In 1679, many Ming dynasty leaders in the south refused to surrender to
the Qing dynasty and boarded "over 50 warships and more than 3000 subordinations
to flee from the coastal area of Guangxi to Kampuchea (which then encompassed
the Mekong delta)." After the end of the Opium War, many southern Chinese
laborers were purchased or recruited by the Western nations who shipped
them throughout Asia and Africa. In the years 1900 to 1911, over 20 thousand
local workers were dispatched in this manner. Speeding this process was
Chinese oppression of the ethnic minorities that populated the region.
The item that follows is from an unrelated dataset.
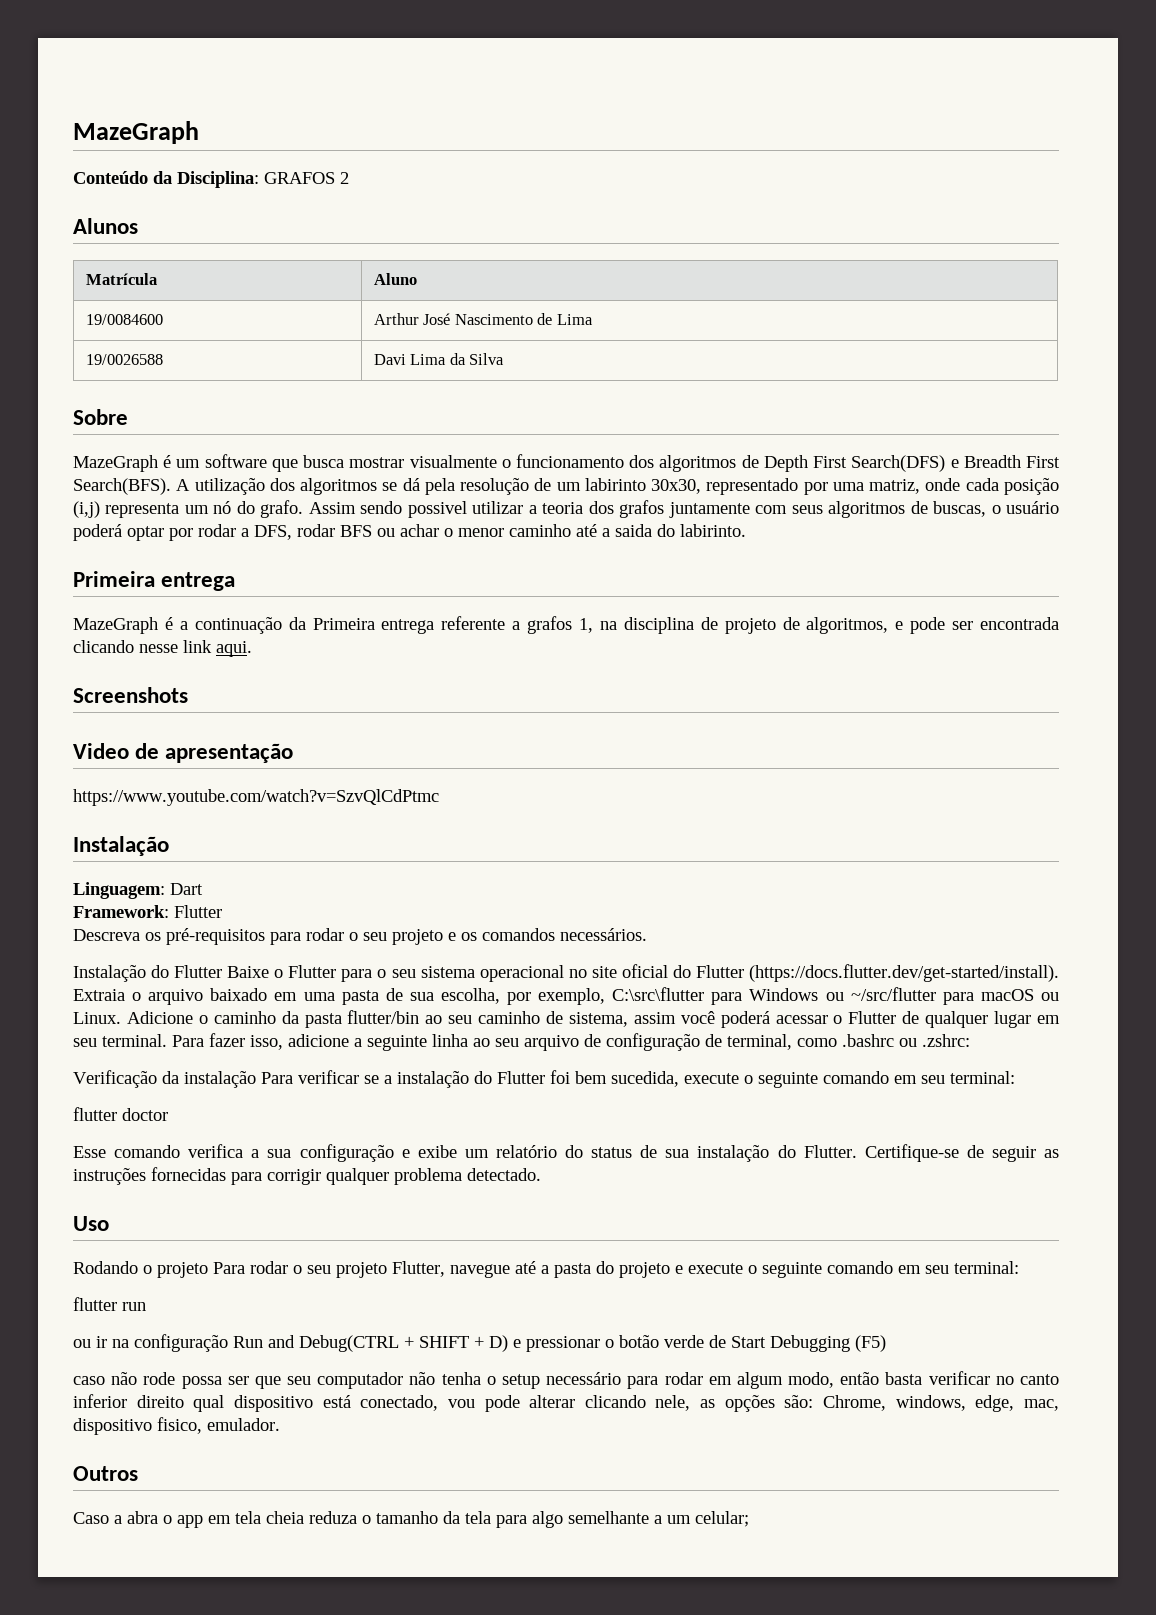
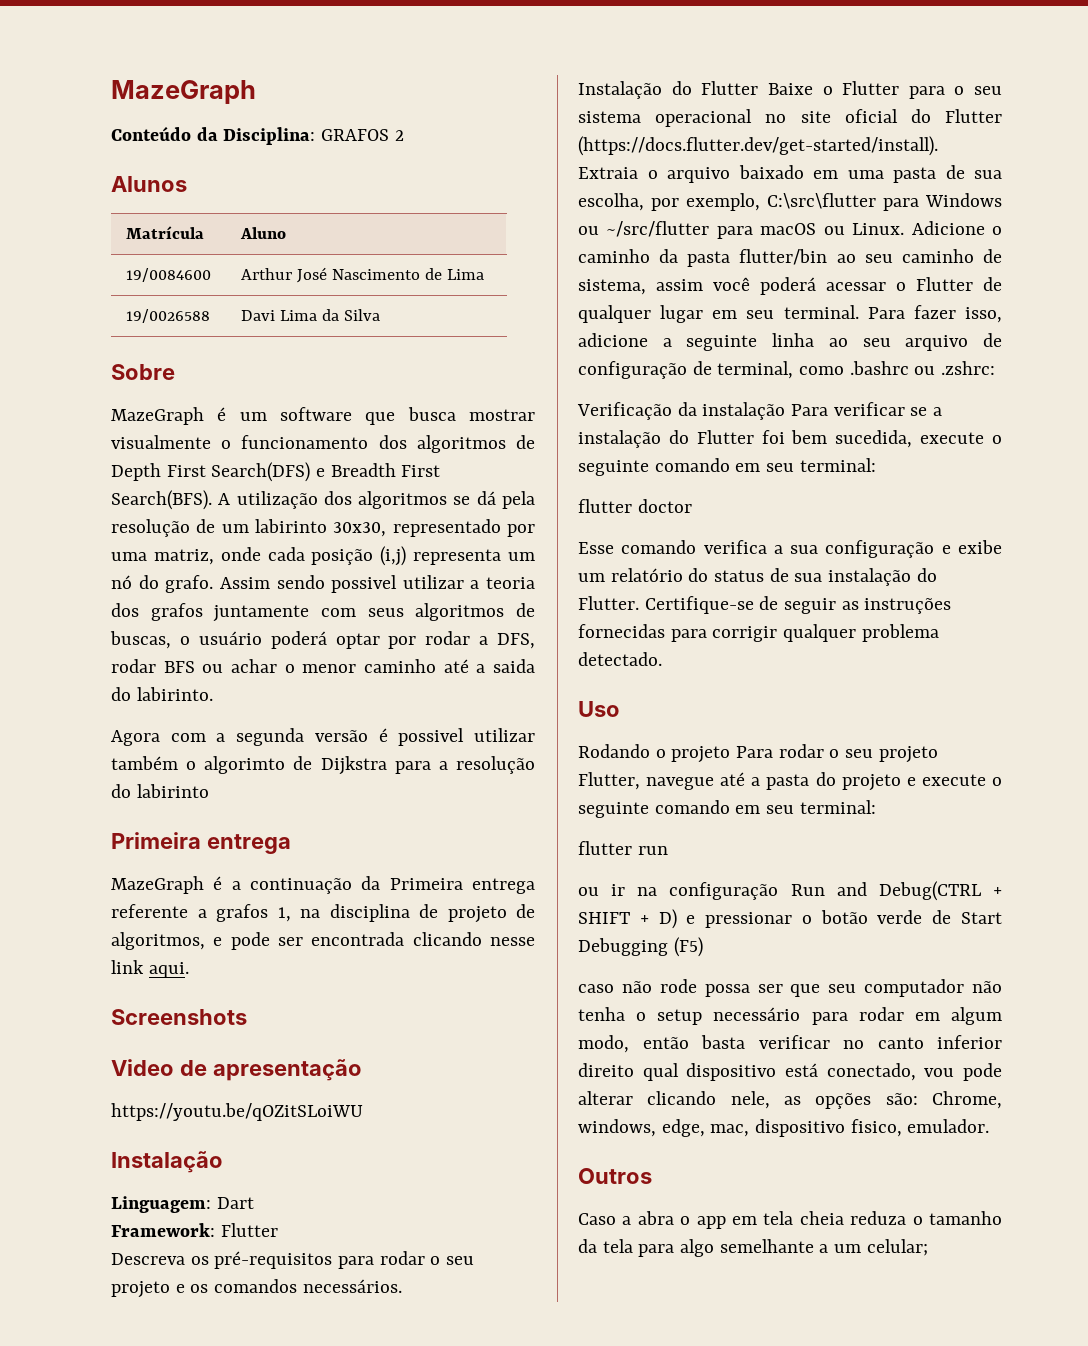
+ Agora com a segunda versão é possivel utilizar também o algorimto de Dijkstra para a resolução do labirinto
- https://www.youtube.com/watch?v=SzvQlCdPtmc
+ https://youtu.be/qOZitSLoiWU

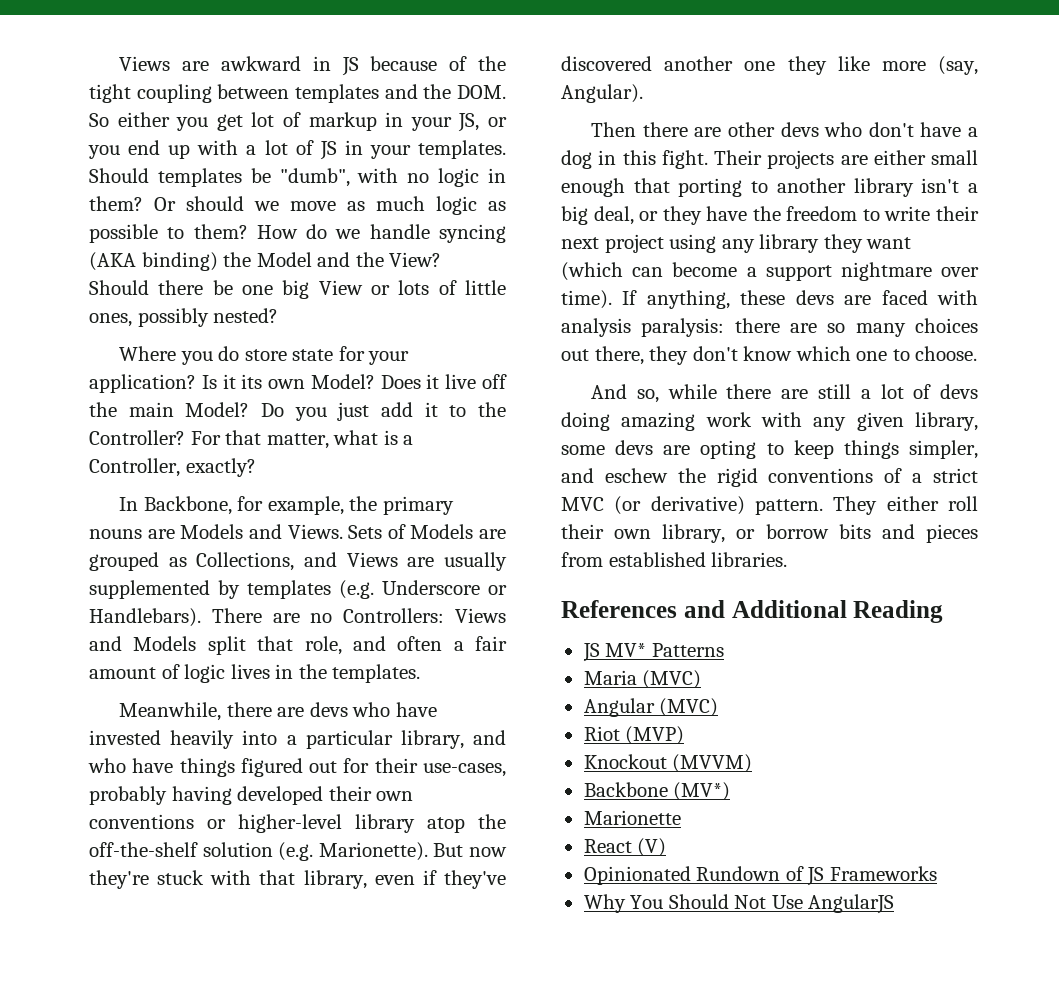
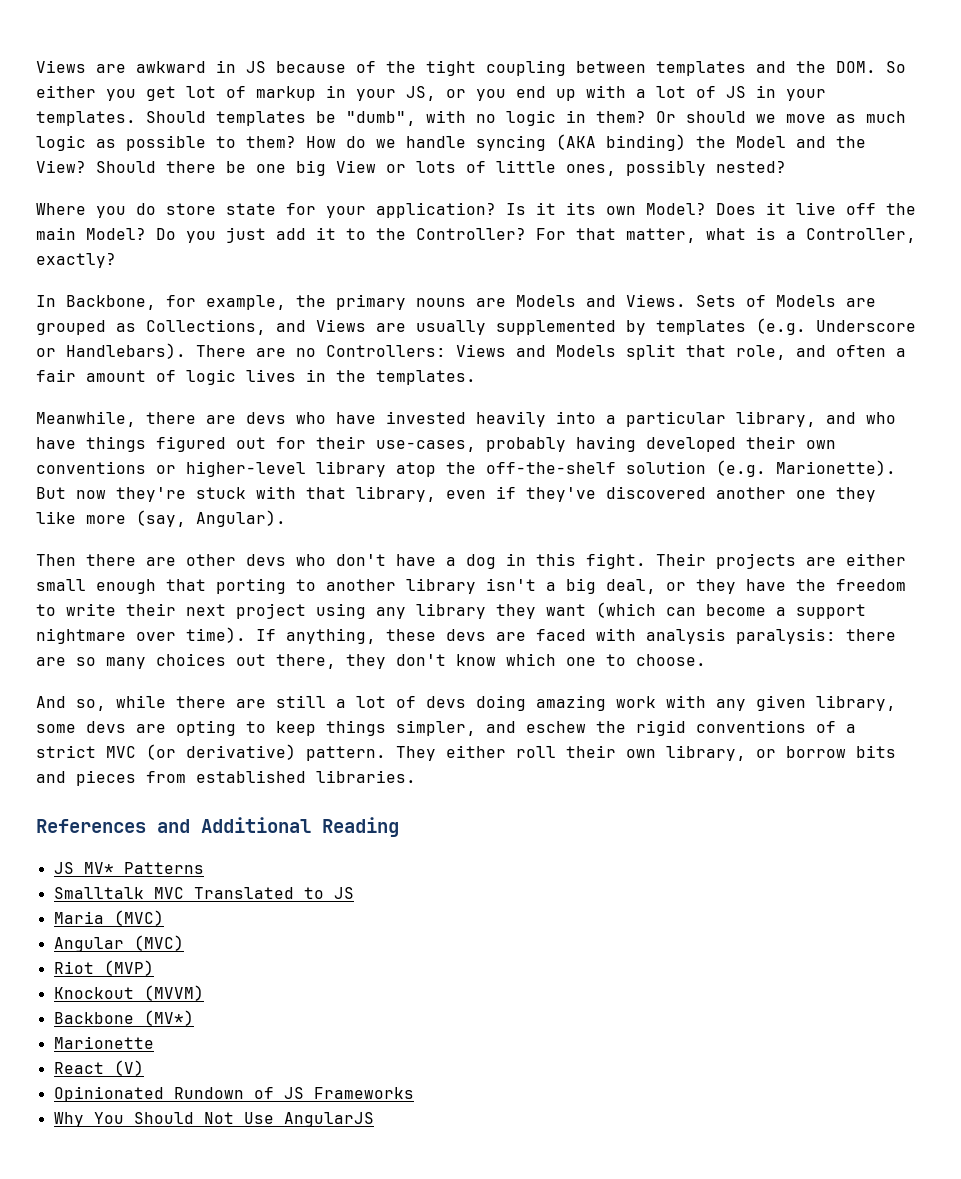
+ Smalltalk MVC Translated to JS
According
to contemporary Chinese authorities, who rarely miss so rich an opportunity
to condemn the "feudal" regimes of the past, "in Ming times many Zhuang,
Dai, Nong, Miao and Yao minorities in Southwest and Northwest zone of Guangxi
migrated to Burma, Laos, Thailand and Vietnam." They are also careful to
note the leading roles of Chinese ex-patriots from this region who fought
the spread of Western imperialism from the Red River to Cuba and the essential
role played by their descendants in sending remittances that are helping
to drive south China's remarkable economic growth (see the brief history
and statistical data offered at http://www.gxi.gov.cn/English/overseas%20Chinese/survey%20of%20overseas%20chinese.htm).
For other forces driving Chinese out-migration,
especially in the south, see http://www.anu.edu.au/asianstudies/decrespigny/south_china.html.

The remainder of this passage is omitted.